Rendez-vous était pris. On devait retrouver Youssoupha au Mama Shelter, un restaurant cossu du XXe arrondissement. On voulait lui parler de la sortie de son album, Noir D****, numéro un des ventes d’album en digital trois semaines après sa sortie, de sa vision du rap, de son engagement politique… Seulement ces derniers temps – succès oblige – Youssoupha jongle avec les médias comme il le fait avec les mots. Résultat, il est arrivé avec une heure et demie de retard. Il s’excuse mille fois, lance une vanne, s’enquiert de la santé du Bondy Blog et l’entretien peut commencer. Morceaux choisis.

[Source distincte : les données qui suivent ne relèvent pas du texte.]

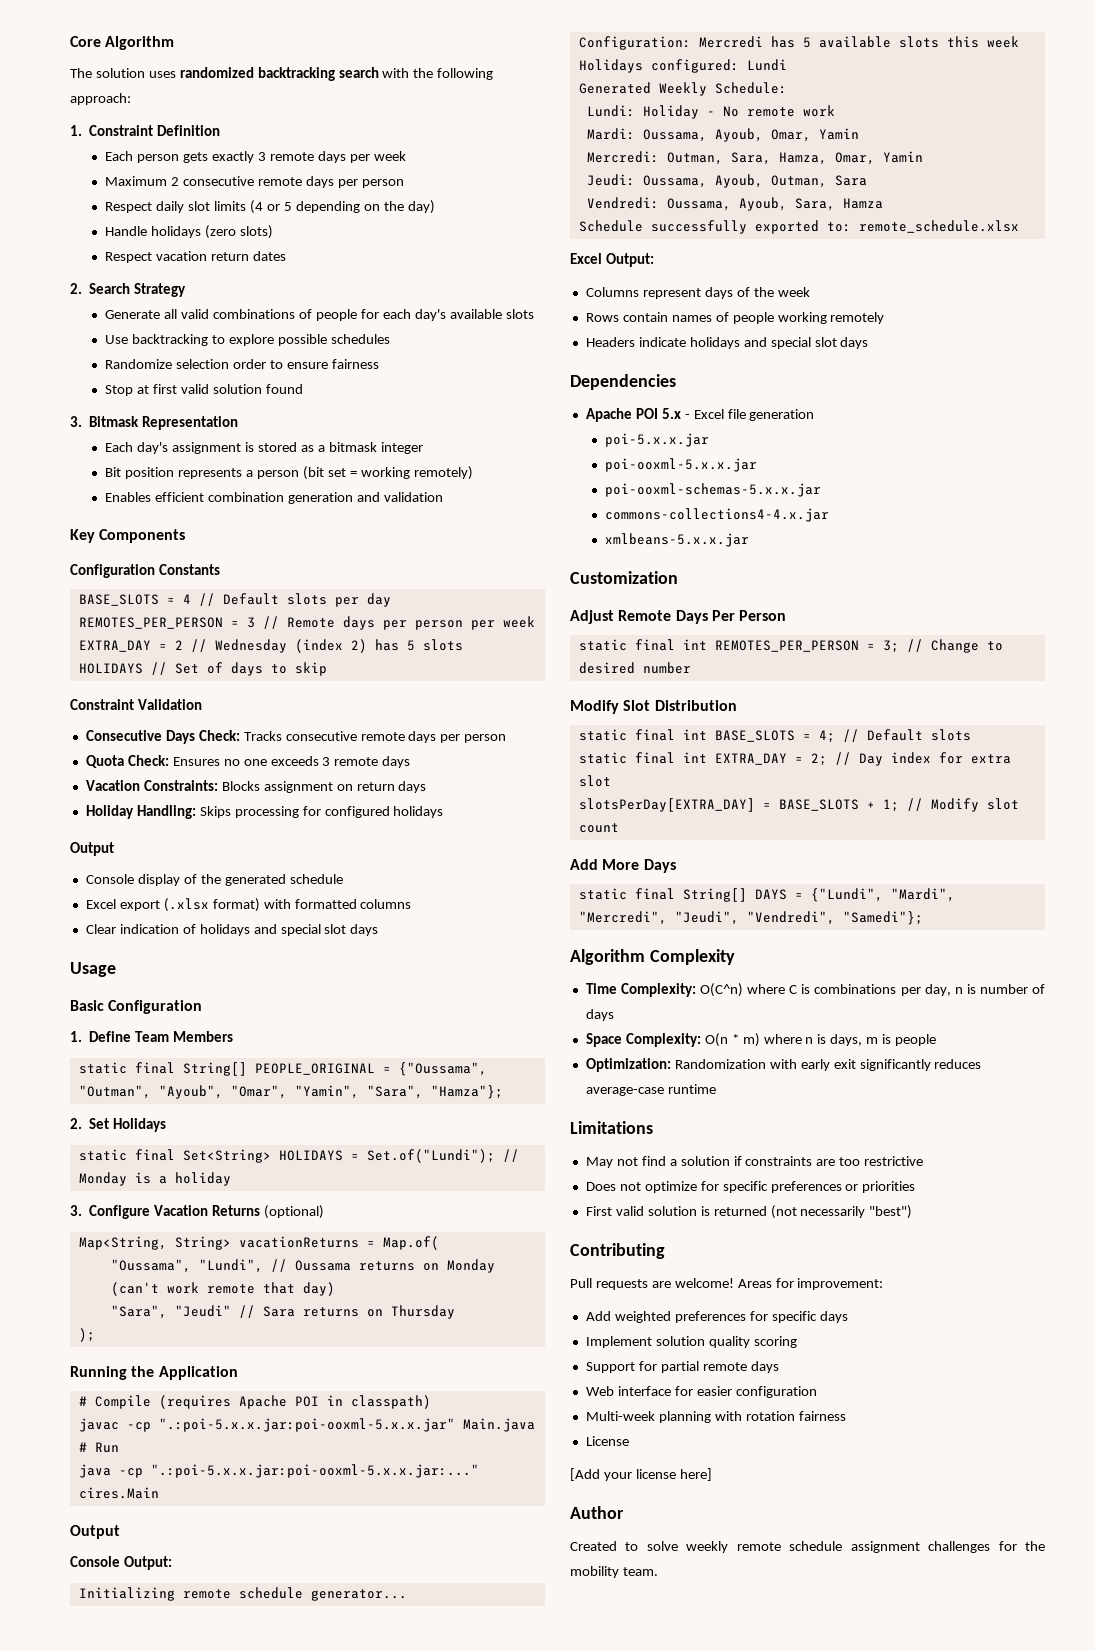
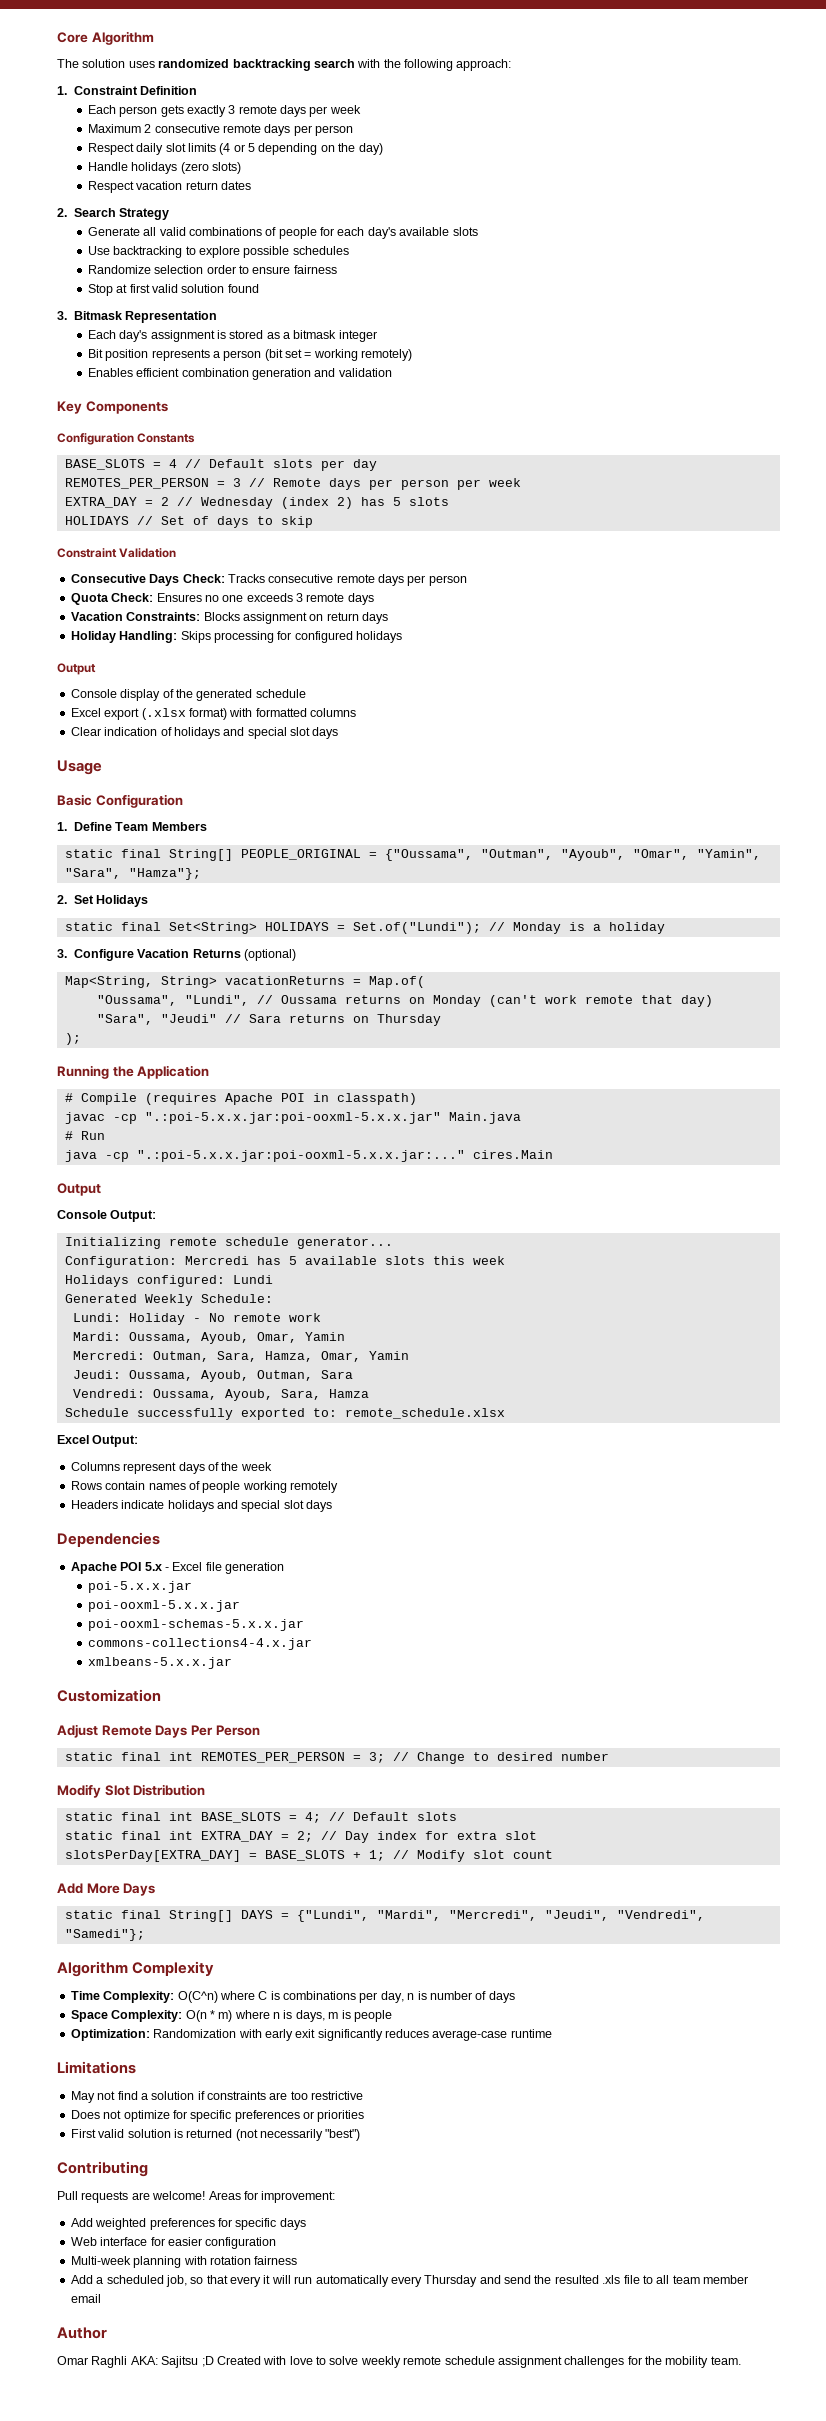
- Implement solution quality scoring
- Support for partial remote days
- License
- [Add your license here]
+ Add a scheduled job, so that every it will run automatically every Thursday and send the resulted .xls file to all team member email
  Author
- Created to solve weekly remote schedule assignment challenges for the mobility team.
+ Omar Raghli AKA: Sajitsu ;D Created with love to solve weekly remote schedule assignment challenges for the mobility team.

Noir Désir est sorti il y a quelques semaines et marche très bien. Comment tu expliques ce succès ? Si je pouvais décrypter ça précisément je n’aurais fait que des succès. Mais la je pense que la promo  a bien servi l’album. Et puis par ailleurs, j’ai fait pas mal de concerts et je pense qu’au bout d’un moment le fait de rencontrer les gens, ça les a fidélisés. Mais si on espérait que ça marche bien, que ça cartonne à ce point là, on ne s’y attendait pas.

Le fait d’avoir sorti ton album en indépendant, c’est pour te libérer du carcan des majors ? Alors c’est sûr, c’est plus difficile, administrativement, financièrement aussi, parce qu’on est que trois, et on fait tout nous mêmes. Après, ça permet de se décomplexer, de mener les idées jusqu’au bout… On voulait du bon rap, alors que beaucoup, y compris dans la profession, ont une mauvaise image du rap. Ça nous a aidés d’être en Inde.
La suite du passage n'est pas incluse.